CtrlK
BlogDocsLog inGet started
Tessl Logo

tessl/maven-dev-langchain4j--langchain4j-bedrock

AWS Bedrock integration for LangChain4j enabling Java applications to interact with various LLM providers through a unified interface

Overview
Eval results
Files

overview.mddocs/features/prompt-caching/

Prompt Caching

AWS Bedrock prompt caching reduces latency and costs by caching frequently used content.

Benefits

  • Cost savings: Cache reads are 90% cheaper than regular input tokens
  • Latency reduction: Cached content processed faster
  • Easy integration: Two approaches - simple and granular

AWS Requirements

  • Minimum tokens: ~1,024 tokens required for cache activation
  • Cache TTL: 5 minutes (resets on each hit)
  • Maximum cache points: 4 per request
  • Supported models: Claude 3.x and Amazon Nova only
  • Cost model: Cache writes = normal input cost + write cost; Cache reads = 10% of normal cost

Two Approaches

1. Simple Placement (BedrockCachePointPlacement)

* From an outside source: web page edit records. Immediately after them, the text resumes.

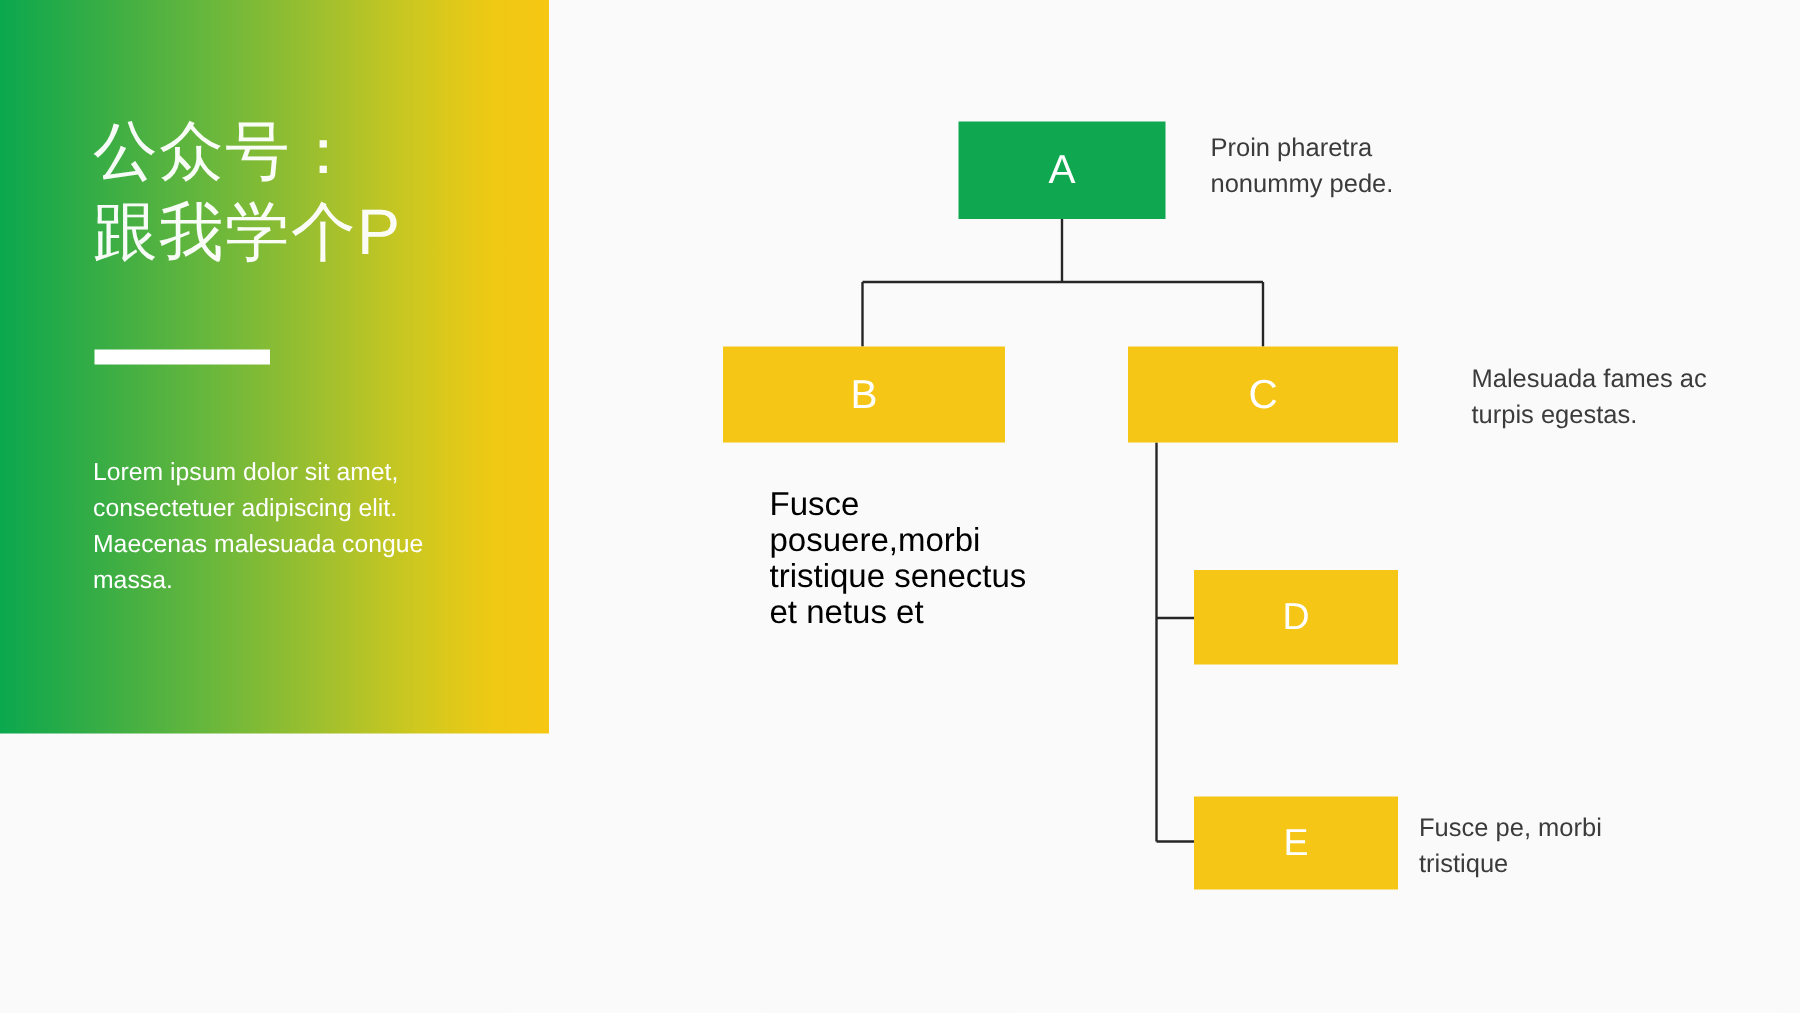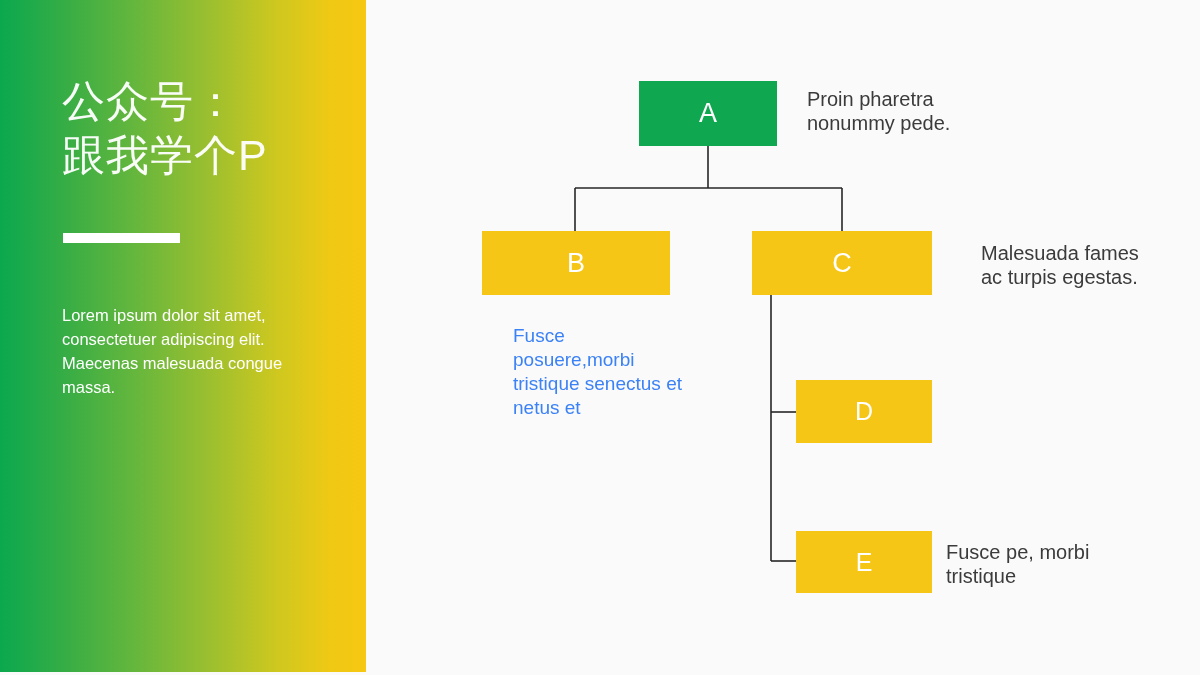"公众号：" .left-panel { height: 672px -> 489px }
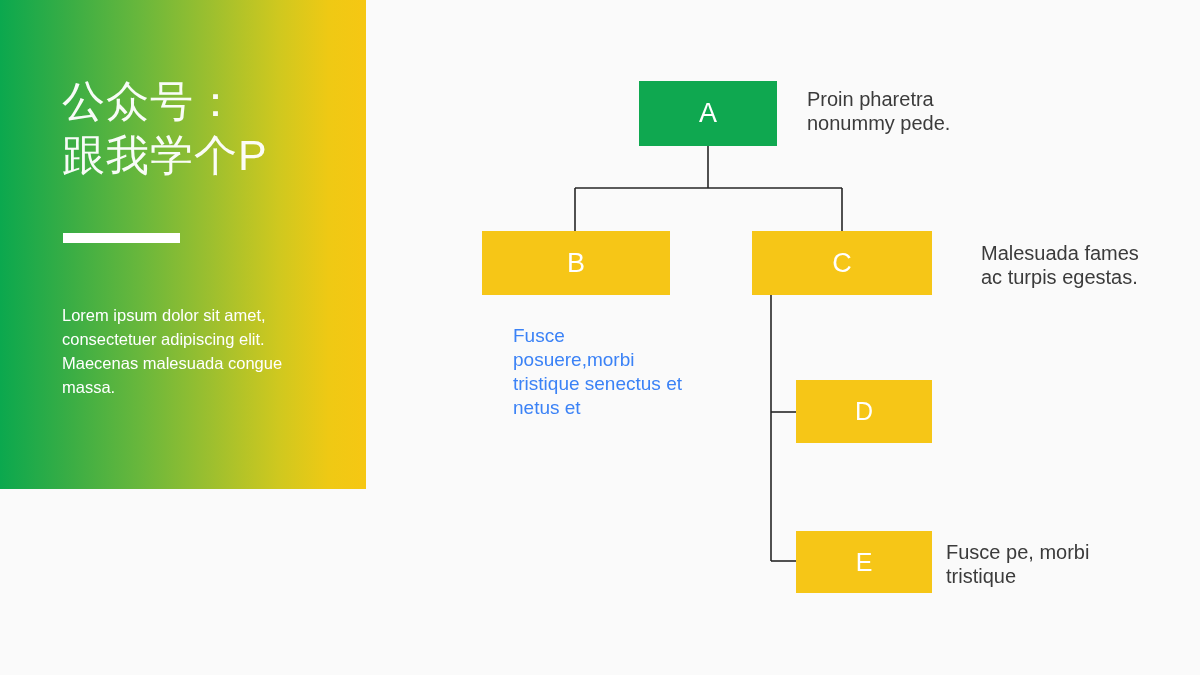"Proin pharetra nonummy pede." .side-label { font-size: 20px -> 17px }
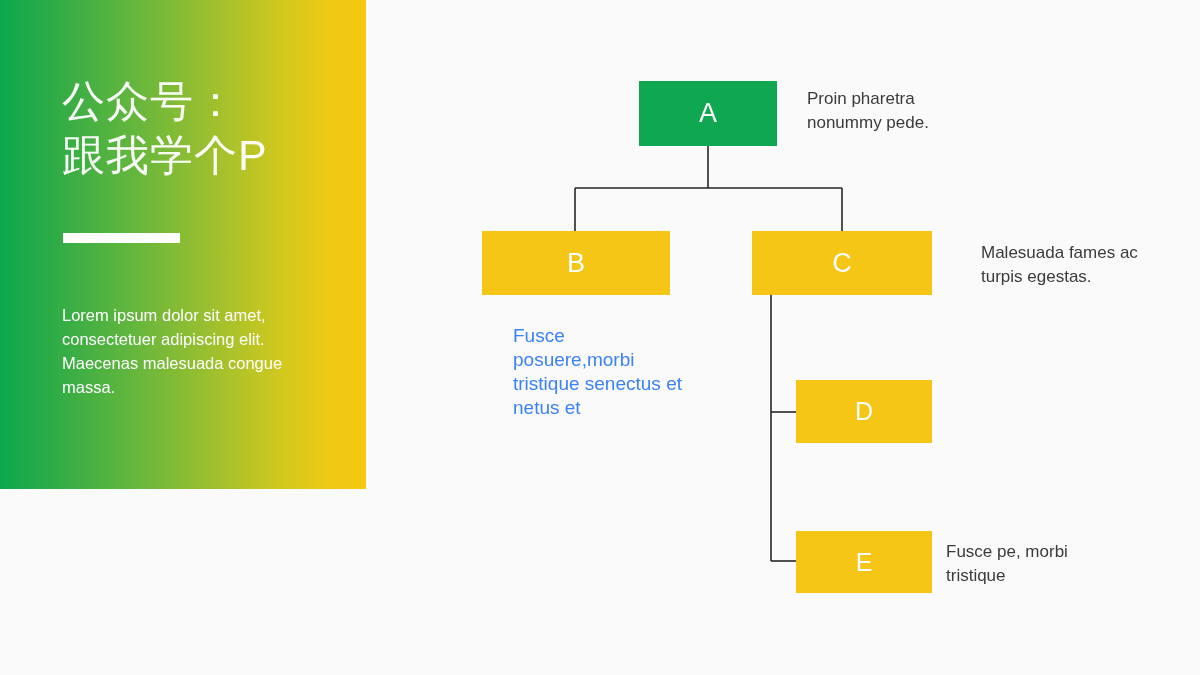"Fusce posuere,morbi tristique senectus" .label-b { color: #3b82f6 -> #000000; font-size: 19px -> 22px }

Automatic cache point insertion at predefined locations. Best for entirely static content.

public enum BedrockCachePointPlacement {
    AFTER_SYSTEM,        // After system messages
    AFTER_USER_MESSAGE,  // After first user message
    AFTER_TOOLS         // After tool definitions
}

Use when:

  • All cached content is completely static
  • Using standard SystemMessage instances
  • Want simple, automatic configuration

→ Simple Caching Guide

2. Granular Control (BedrockSystemMessage)

Fine-grained control over which content blocks are cached. Best for mixed static/dynamic content.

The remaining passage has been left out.